- _Aim of the task_: Retype the records below exactly as they stand, omitting the pictures.

Data excerpts
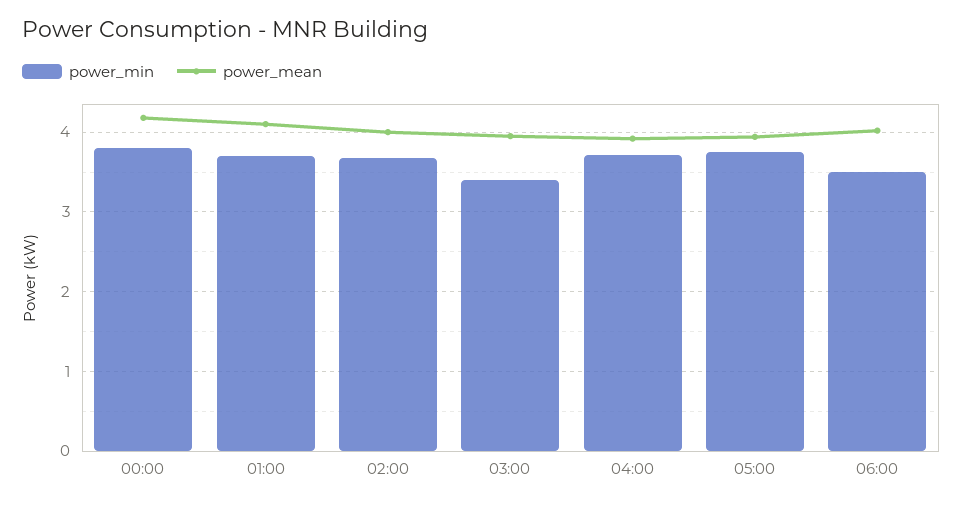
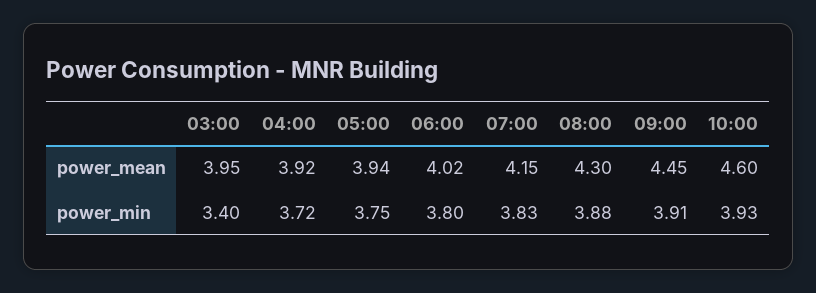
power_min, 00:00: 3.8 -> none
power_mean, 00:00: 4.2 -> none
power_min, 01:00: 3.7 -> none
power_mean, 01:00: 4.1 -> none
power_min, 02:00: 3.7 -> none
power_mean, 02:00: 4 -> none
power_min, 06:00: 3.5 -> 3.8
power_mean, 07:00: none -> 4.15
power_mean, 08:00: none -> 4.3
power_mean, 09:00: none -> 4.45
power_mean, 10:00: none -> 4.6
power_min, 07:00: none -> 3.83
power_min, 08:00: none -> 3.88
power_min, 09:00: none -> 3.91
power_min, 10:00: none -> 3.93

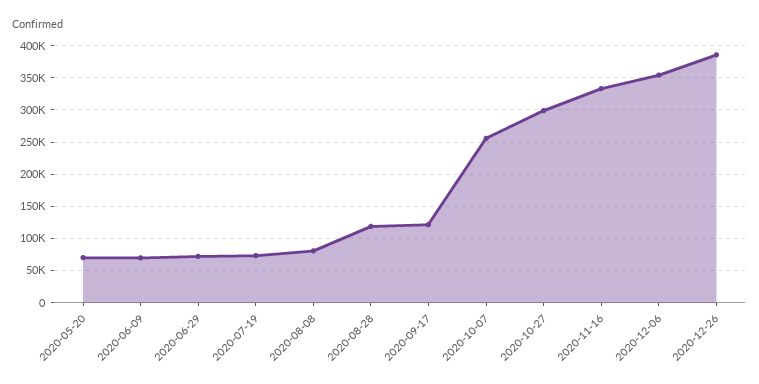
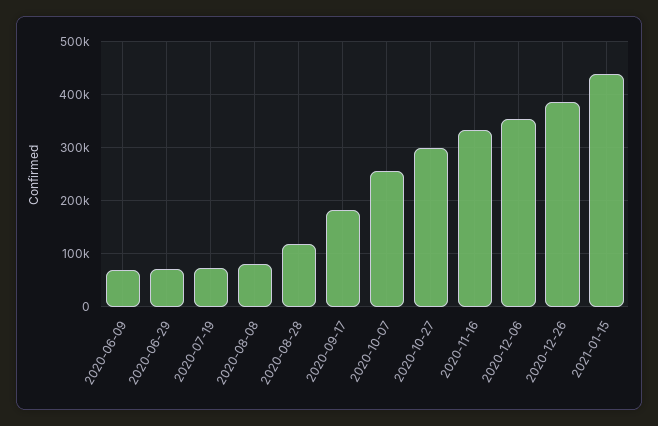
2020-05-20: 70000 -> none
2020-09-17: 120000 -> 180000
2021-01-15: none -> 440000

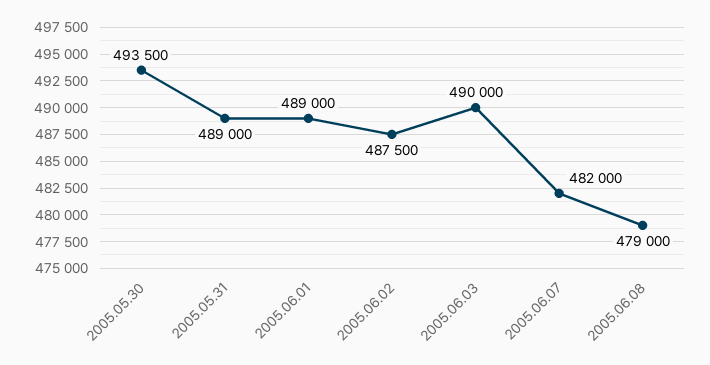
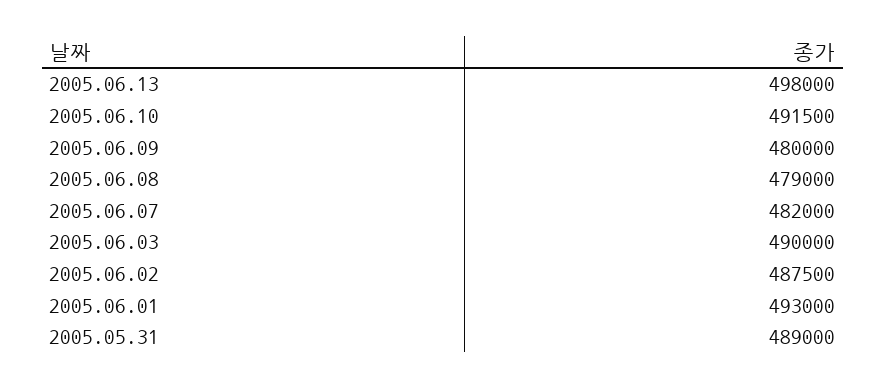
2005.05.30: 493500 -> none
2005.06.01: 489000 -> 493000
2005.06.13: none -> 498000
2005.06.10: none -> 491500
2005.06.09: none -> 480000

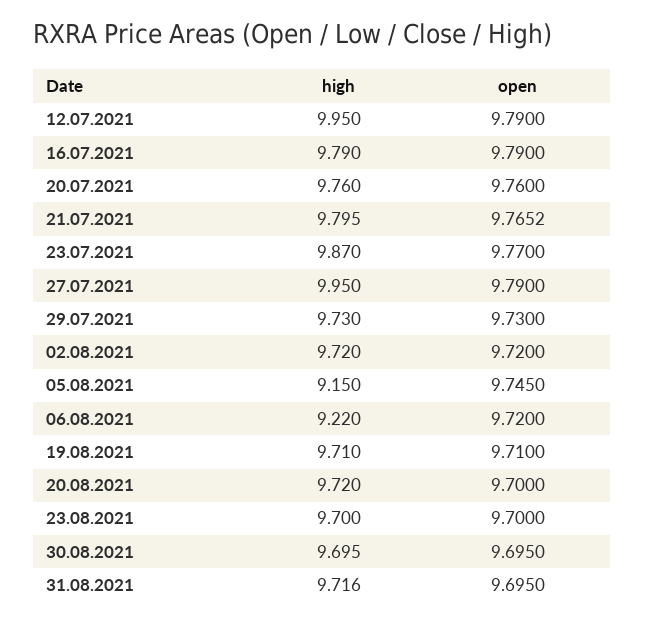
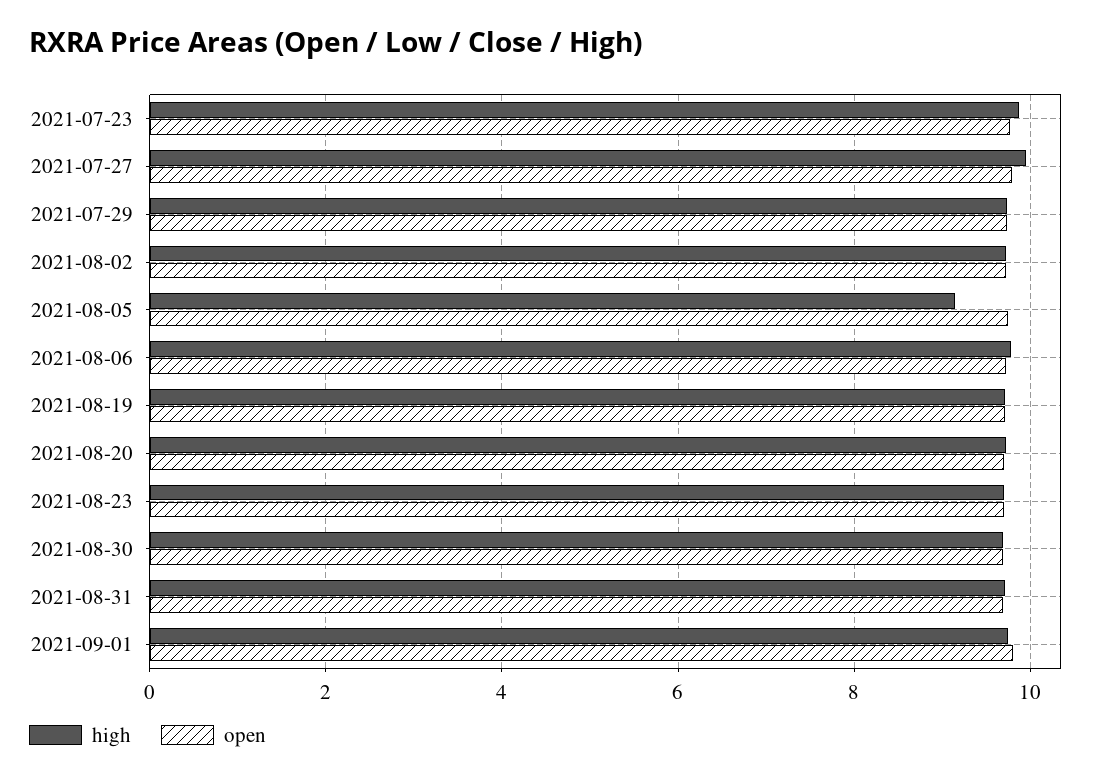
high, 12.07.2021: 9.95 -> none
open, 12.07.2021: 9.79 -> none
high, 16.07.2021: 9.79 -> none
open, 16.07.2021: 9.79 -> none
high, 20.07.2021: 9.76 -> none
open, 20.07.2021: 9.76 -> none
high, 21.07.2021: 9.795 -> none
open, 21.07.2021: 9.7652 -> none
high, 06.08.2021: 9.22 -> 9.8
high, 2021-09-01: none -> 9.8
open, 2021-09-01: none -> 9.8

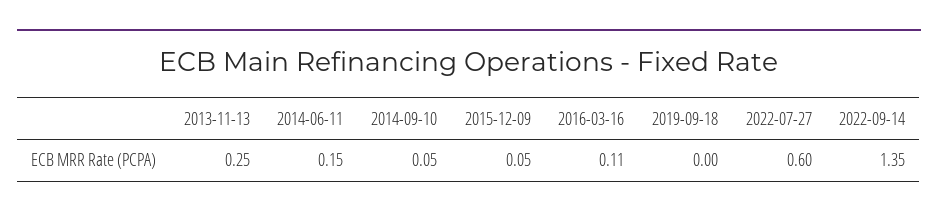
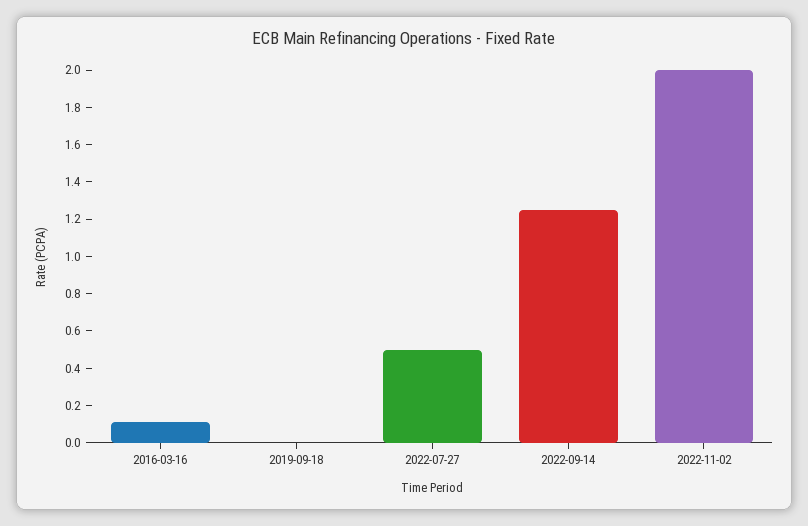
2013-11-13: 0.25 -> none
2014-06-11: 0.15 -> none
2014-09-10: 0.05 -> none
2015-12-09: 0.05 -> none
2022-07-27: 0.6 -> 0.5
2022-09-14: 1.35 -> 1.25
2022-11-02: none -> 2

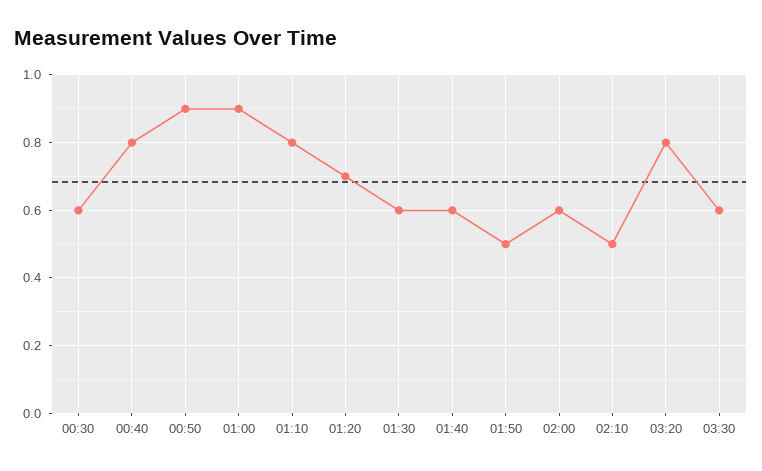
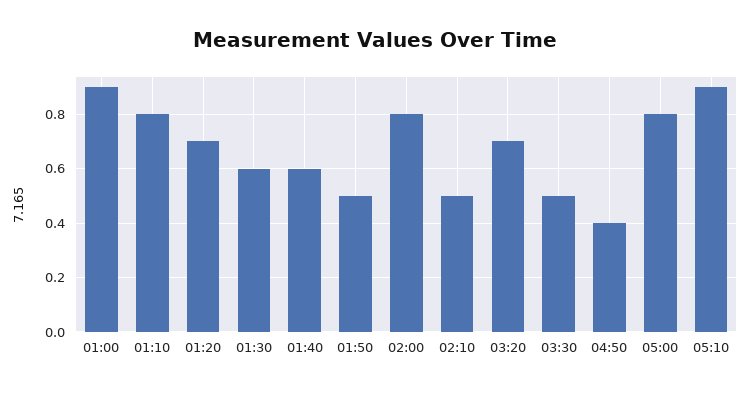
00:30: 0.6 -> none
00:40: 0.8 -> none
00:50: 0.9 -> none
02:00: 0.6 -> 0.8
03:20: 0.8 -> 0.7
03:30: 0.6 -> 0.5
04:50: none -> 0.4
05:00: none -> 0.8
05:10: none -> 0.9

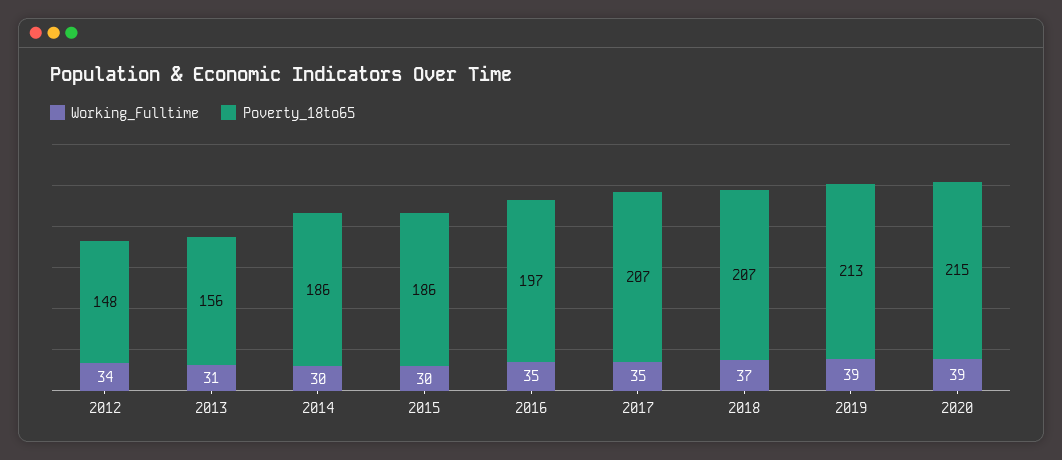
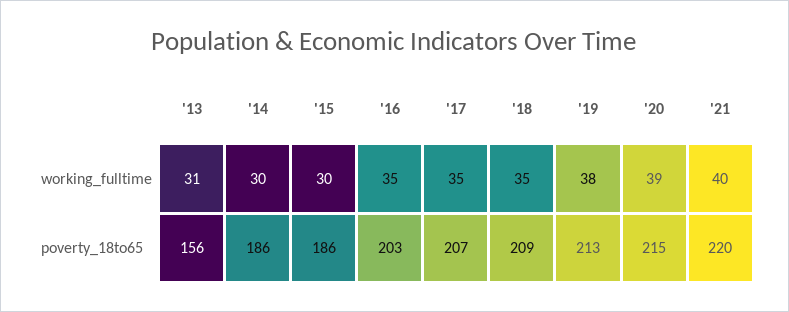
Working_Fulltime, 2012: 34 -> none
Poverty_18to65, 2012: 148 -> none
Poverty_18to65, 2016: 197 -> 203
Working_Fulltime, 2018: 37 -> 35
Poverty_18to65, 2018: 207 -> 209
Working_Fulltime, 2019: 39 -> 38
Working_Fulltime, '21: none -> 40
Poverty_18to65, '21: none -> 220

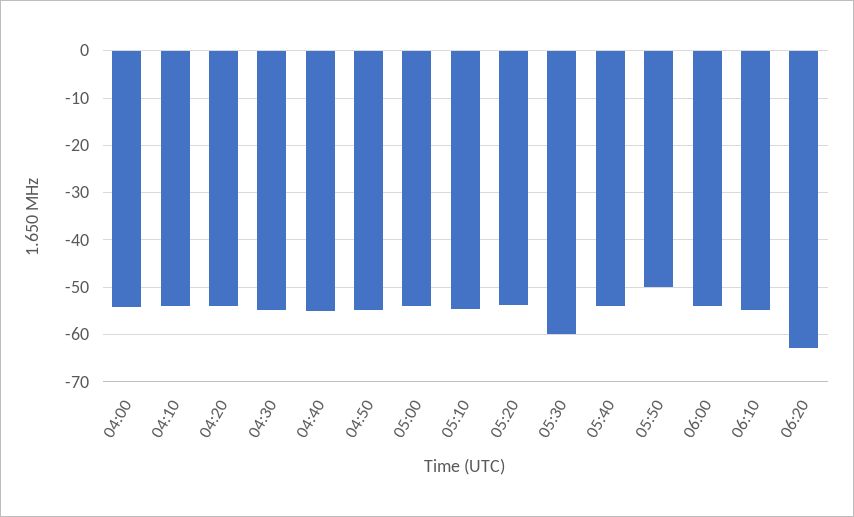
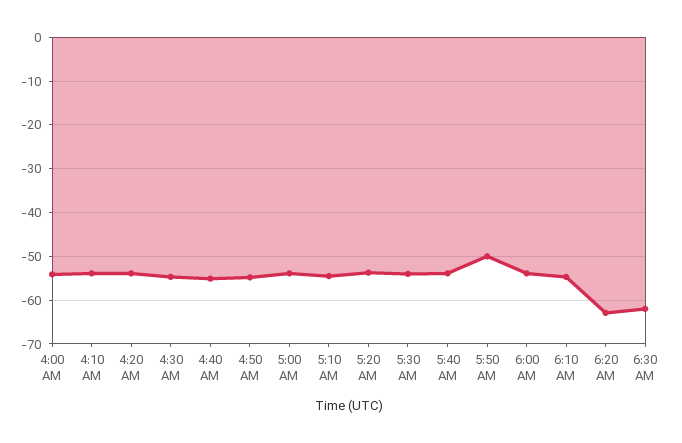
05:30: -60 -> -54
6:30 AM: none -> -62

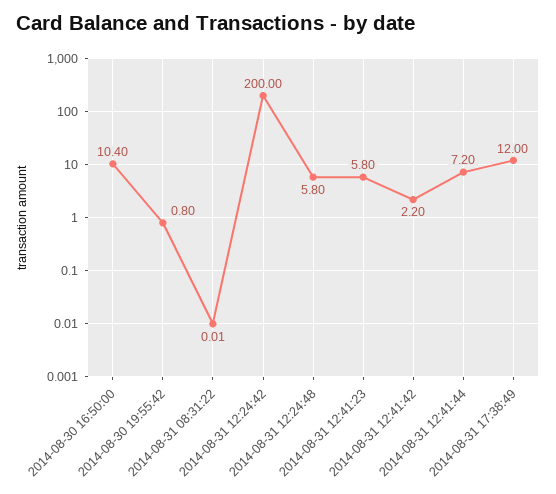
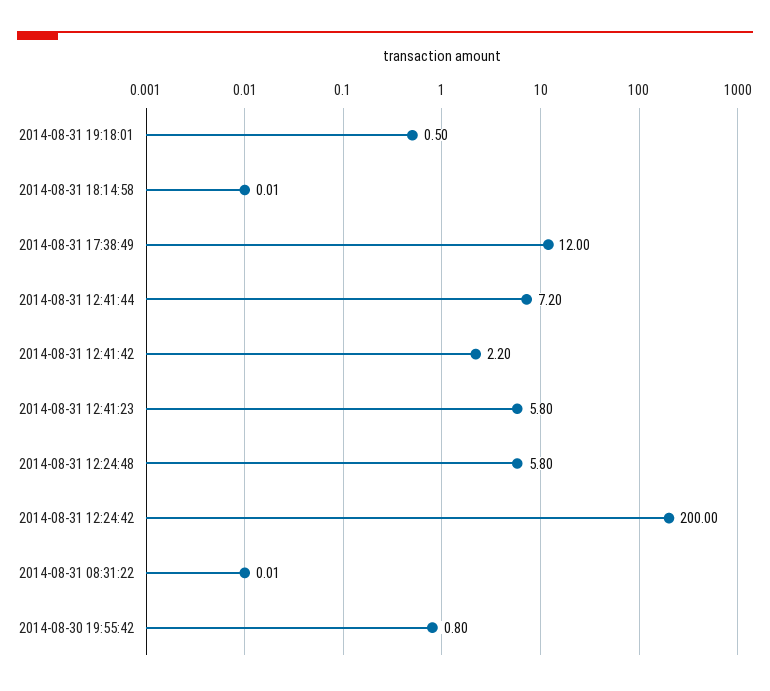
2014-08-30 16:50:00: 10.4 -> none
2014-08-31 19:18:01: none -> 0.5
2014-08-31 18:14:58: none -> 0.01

- _Exercise output_:
power_min, 00:00: 3.8 -> none
power_mean, 00:00: 4.2 -> none
power_min, 01:00: 3.7 -> none
power_mean, 01:00: 4.1 -> none
power_min, 02:00: 3.7 -> none
power_mean, 02:00: 4 -> none
power_min, 06:00: 3.5 -> 3.8
power_mean, 07:00: none -> 4.15
power_mean, 08:00: none -> 4.3
power_mean, 09:00: none -> 4.45
power_mean, 10:00: none -> 4.6
power_min, 07:00: none -> 3.83
power_min, 08:00: none -> 3.88
power_min, 09:00: none -> 3.91
power_min, 10:00: none -> 3.93

2020-05-20: 70000 -> none
2020-09-17: 120000 -> 180000
2021-01-15: none -> 440000

2005.05.30: 493500 -> none
2005.06.01: 489000 -> 493000
2005.06.13: none -> 498000
2005.06.10: none -> 491500
2005.06.09: none -> 480000

high, 12.07.2021: 9.95 -> none
open, 12.07.2021: 9.79 -> none
high, 16.07.2021: 9.79 -> none
open, 16.07.2021: 9.79 -> none
high, 20.07.2021: 9.76 -> none
open, 20.07.2021: 9.76 -> none
high, 21.07.2021: 9.795 -> none
open, 21.07.2021: 9.7652 -> none
high, 06.08.2021: 9.22 -> 9.8
high, 2021-09-01: none -> 9.8
open, 2021-09-01: none -> 9.8

2013-11-13: 0.25 -> none
2014-06-11: 0.15 -> none
2014-09-10: 0.05 -> none
2015-12-09: 0.05 -> none
2022-07-27: 0.6 -> 0.5
2022-09-14: 1.35 -> 1.25
2022-11-02: none -> 2

00:30: 0.6 -> none
00:40: 0.8 -> none
00:50: 0.9 -> none
02:00: 0.6 -> 0.8
03:20: 0.8 -> 0.7
03:30: 0.6 -> 0.5
04:50: none -> 0.4
05:00: none -> 0.8
05:10: none -> 0.9

Working_Fulltime, 2012: 34 -> none
Poverty_18to65, 2012: 148 -> none
Poverty_18to65, 2016: 197 -> 203
Working_Fulltime, 2018: 37 -> 35
Poverty_18to65, 2018: 207 -> 209
Working_Fulltime, 2019: 39 -> 38
Working_Fulltime, '21: none -> 40
Poverty_18to65, '21: none -> 220

05:30: -60 -> -54
6:30 AM: none -> -62

2014-08-30 16:50:00: 10.4 -> none
2014-08-31 19:18:01: none -> 0.5
2014-08-31 18:14:58: none -> 0.01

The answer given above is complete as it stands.